James mengusap dengan sungkan pundak ibunya.
"Tenang Bu! Jangan menyalahkan Juan lagi, dia sudah tenang di alam sana," ucap James dengan simpati palsu.
Vanda bimbang, apakah harus dia bawa gadis itu ke Constone atau tidak melakukannya. Akan tetapi dia sangat takut Juan tidak tenang dalam kuburnya.
Saat hatinya sedang berkabung kehilangan Juan, di lain sisi dia juga takut salah langkah jika membawa Daisha ke Constone.
"Kita tidak perlu persetujuan Ayah untuk membawanya ke Constone, lagi pula siapa yang sudi menjadikan gadis jelata bagian dari keluarga terhormat seperti Connor," ucap James sembari senyum menyeringai.
"Tidak ada yang gratis di dunia ini, termasuk menjadi bagian keluarga Connor," timpalnya lagi.
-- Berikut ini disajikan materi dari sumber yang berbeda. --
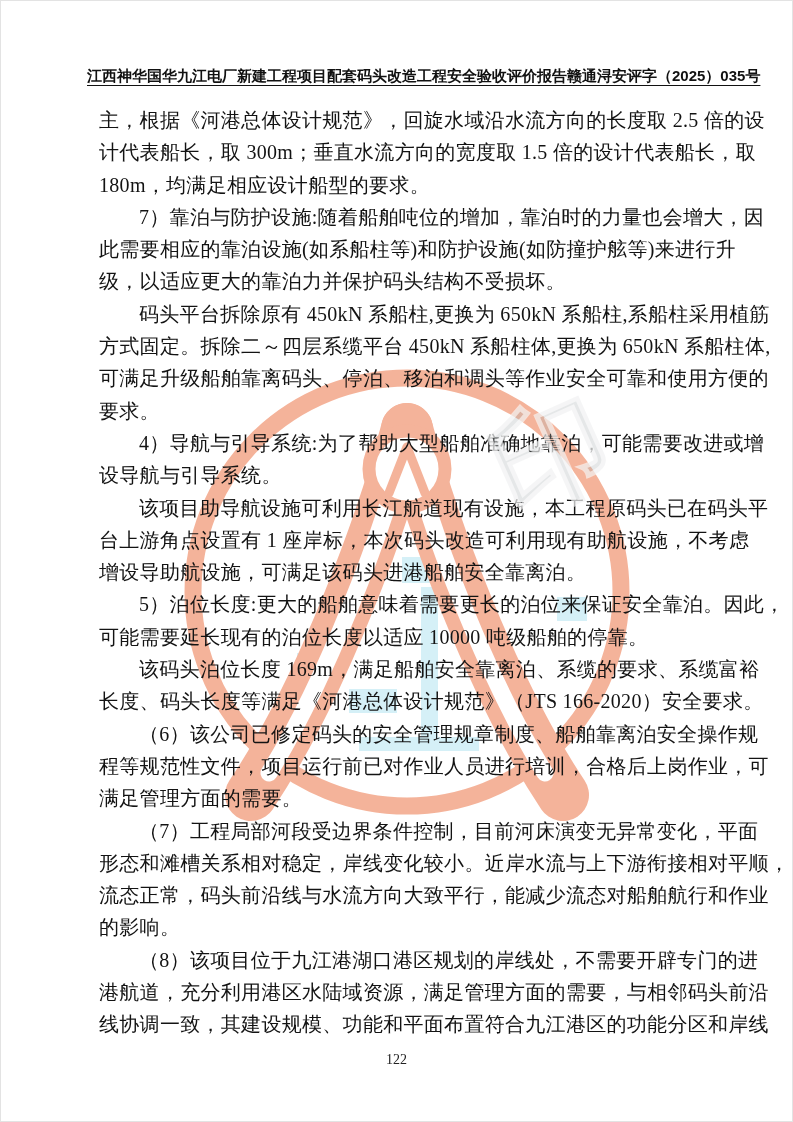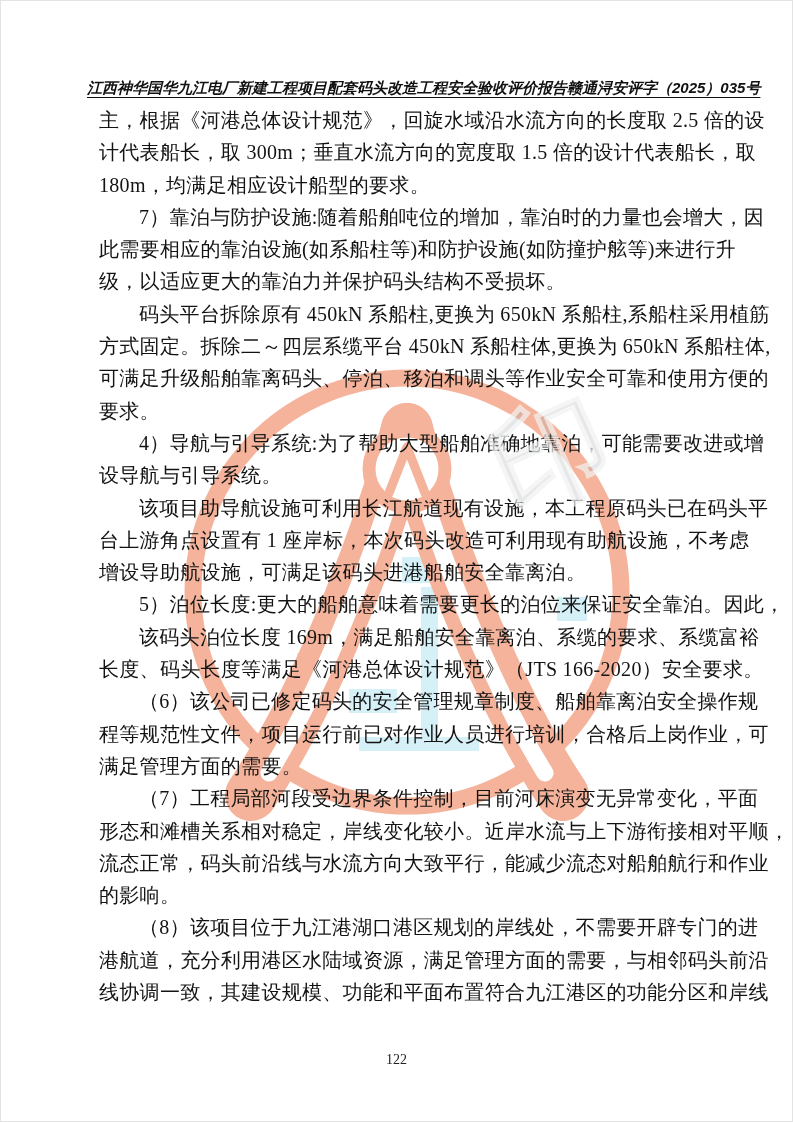"江西神华国华九江电厂新建工程项目配套码头改造工程安全验收评价报告" .header { font-style: italic -> none; top: 76px -> 64px }
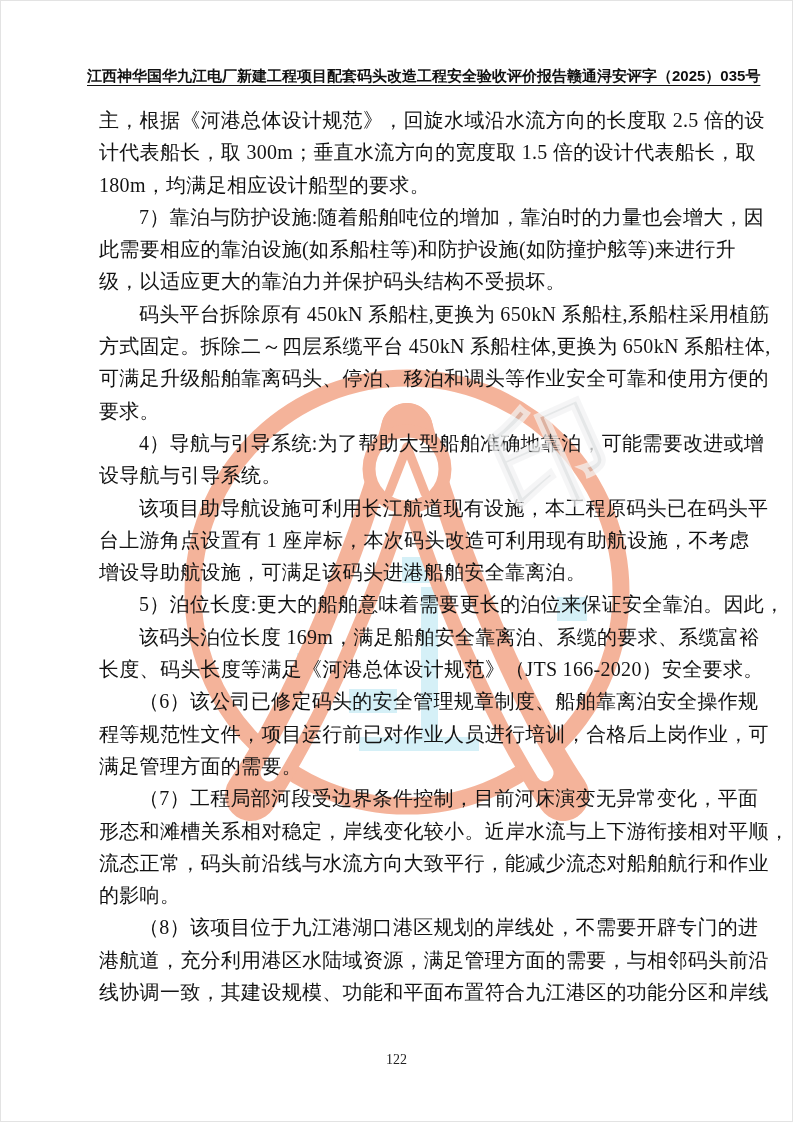"可能需要延长现有的泊位长度以适应 10000 吨级船舶的停靠。" div.line { html: none -> <div>可能需要延长现有的泊位长度以适应 10000 吨级船舶的停靠。</div> }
"Maksudmu?" tanya Vanda bingung. Kedua alisnya bertaut.
"Jadikan saja dia pembantu, Ayah tidak perlu tau apa yang terjadi dan pastinya Ayah tidak akan mencurigainya, gadis itu perlu membayar kebaikan Juan yang menginginkannya keluar dari panti asuhan, setidaknya pembantu keluarga kami mendapat jaminan yang bagus," kata James melanjutkan.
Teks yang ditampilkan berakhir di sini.